Photo 8 : Une sonde urinaire est introduite de manière rétrograde et sert de guide à une sonde de Foley qui restera en place jusqu’à J2 post-opératoire
Puis, une cystoplastie par patch iléal est réalisée, suturant la vessie sur la séreuse intestinale avec un fil de polyglécaprone (monocryl® 3.0) (figure 1 et photo 9).
Figure 1 : Suture de la paroi vésicale à la séro-musculeuse intestinale
Photo 9 : Aspect de la vessie après le patch iléal.
Après épiploïsation, l’abdomen est refermé de manière usuelle.
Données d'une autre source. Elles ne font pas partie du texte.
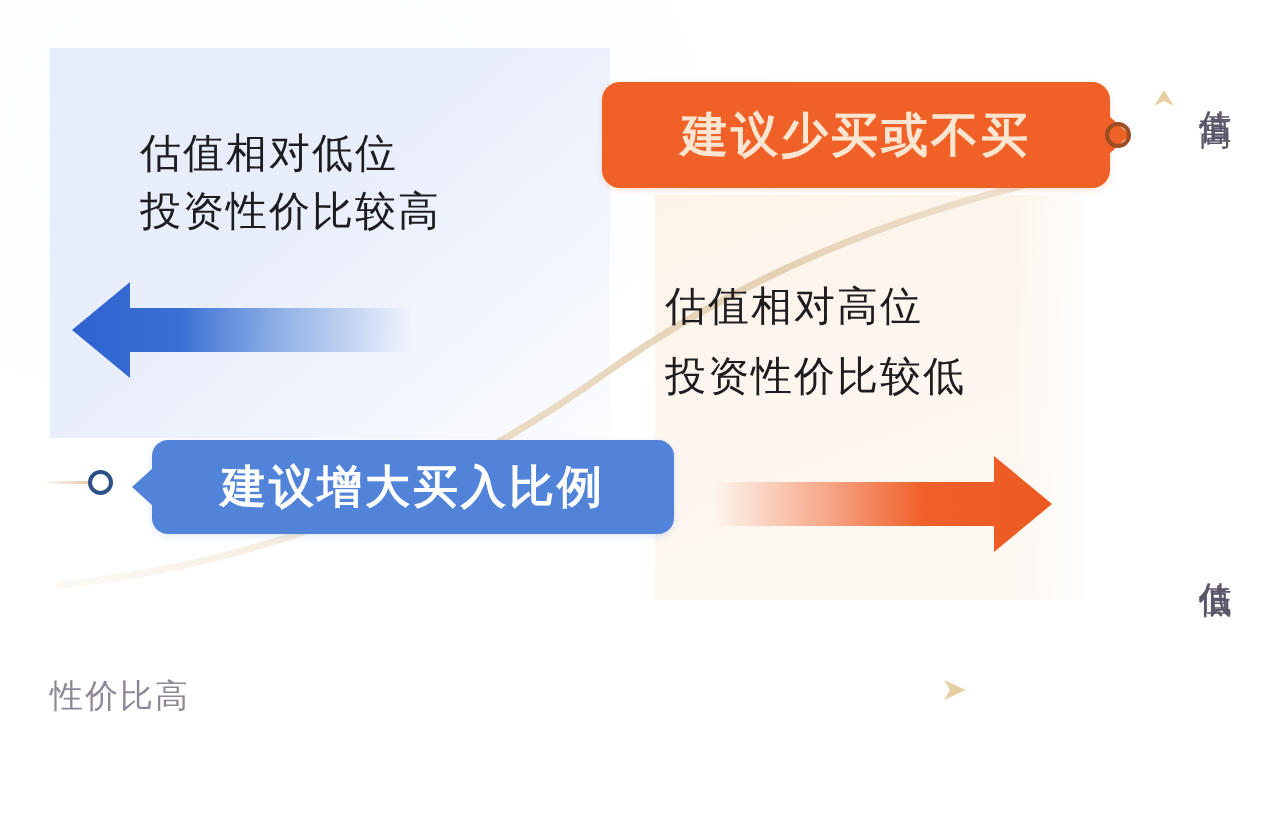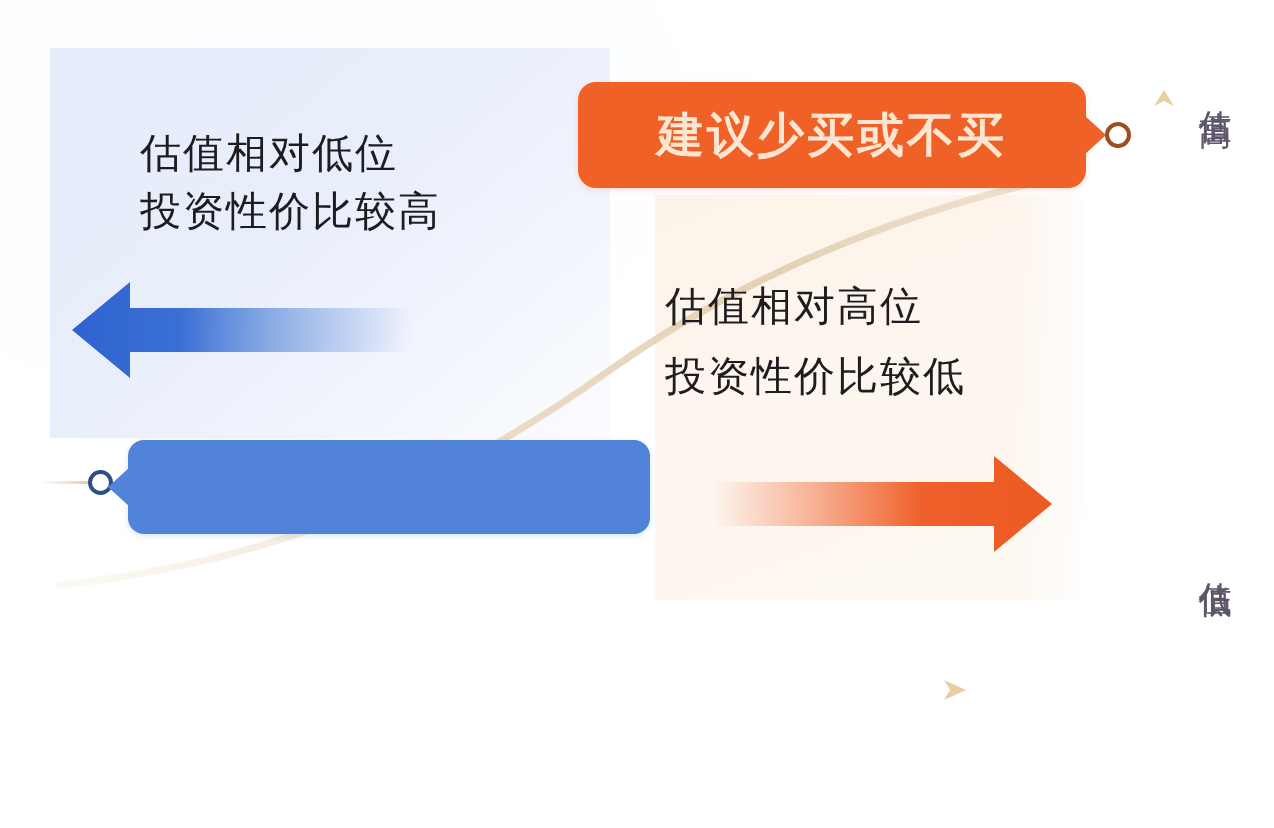--- a/index.html
+++ b/index.html
@@ -48,20 +48,21 @@
   .quad-text.tl{left:140px;top:124px;}
   .quad-text.br{left:665px;top:272px;line-height:1.7;}
 
   
   .badge{
     position:absolute;
     display:flex;align-items:center;justify-content:center;
     font-weight:700;
     letter-spacing:3px;
     box-sizing:border-box;
+    margin-left:24px;
   }
   .badge-orange{
     left:578px;top:82px;width:508px;height:106px;
     background:#f06127;
     border-radius:18px;
     color:#fce6d2;
     font-size:47px;
     box-shadow:0 2px 6px rgba(230,100,40,.18);
   }
   .badge-orange .tail{
@@ -190,31 +191,33 @@
   <div class="badge badge-orange">
     <span>建议少买或不买</span>
     <span class="tail"></span>
   </div>
   <div class="ring ring-orange"></div>
 
   <div class="ring-lead"></div>
   <div class="ring ring-blue"></div>
   <div class="badge badge-blue">
     <span class="tail"></span>
+    <span>建议增大买入比例</span>
   </div>
 
   <svg class="axis-v" width="24" height="370" viewBox="0 0 24 370">
     <line x1="12" y1="370" x2="12" y2="16" stroke="url(#goldAxisGrad)" stroke-width="5"></line>
     <path d="M 12 2 L 22 18 L 12 13 L 2 18 Z" fill="#e7cfa4"></path>
   </svg>
 
   <svg class="axis-h" width="550" height="28" viewBox="0 0 550 28">
     <line x1="0" y1="14" x2="526" y2="14" stroke="url(#goldHGrad)" stroke-width="5"></line>
     <path d="M 546 14 L 524 24 L 530 14 L 524 4 Z" fill="#e7cfa4"></path>
   </svg>
 
   <div class="axis-label v val-high">估值高</div>
 
   <div class="axis-label v val-low">估值低</div>
 
+  <div class="axis-label ratio-high">性价比高</div>
 
 
 </div>
 
 </body></html>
En post-opératoire immédiat, la douleur est traitée par des bolus de morphine (0,1 mg / kg SC q 4h) associés à une perfusion de kétamine diluée (0,06 mg / kg / h pendant 6 heures). Une antibiothérapie est instaurée (Céfalexine, Rilexine® 15 mg / kg IV, BID). La sonde de Foley est retirée après 2 jours et la chienne est rendue à ses propriétaires 3 jours post-opératoires sous céfalexine PO en association à une chimiothérapie utilisant le piroxicam (Felden® 0,3 mg / kg PO, SID).
Suivi post-opératoire
Au contrôle 15 jours post-opératoires, la chienne n’est plus symptomatique et présente un confort de vie satisfaisant. L’examen anatomopathologique de la masse confirme le carcinome à cellules transitionnelles localement très agressif associé à de nombreux petits emboles lymphatiques tumoraux.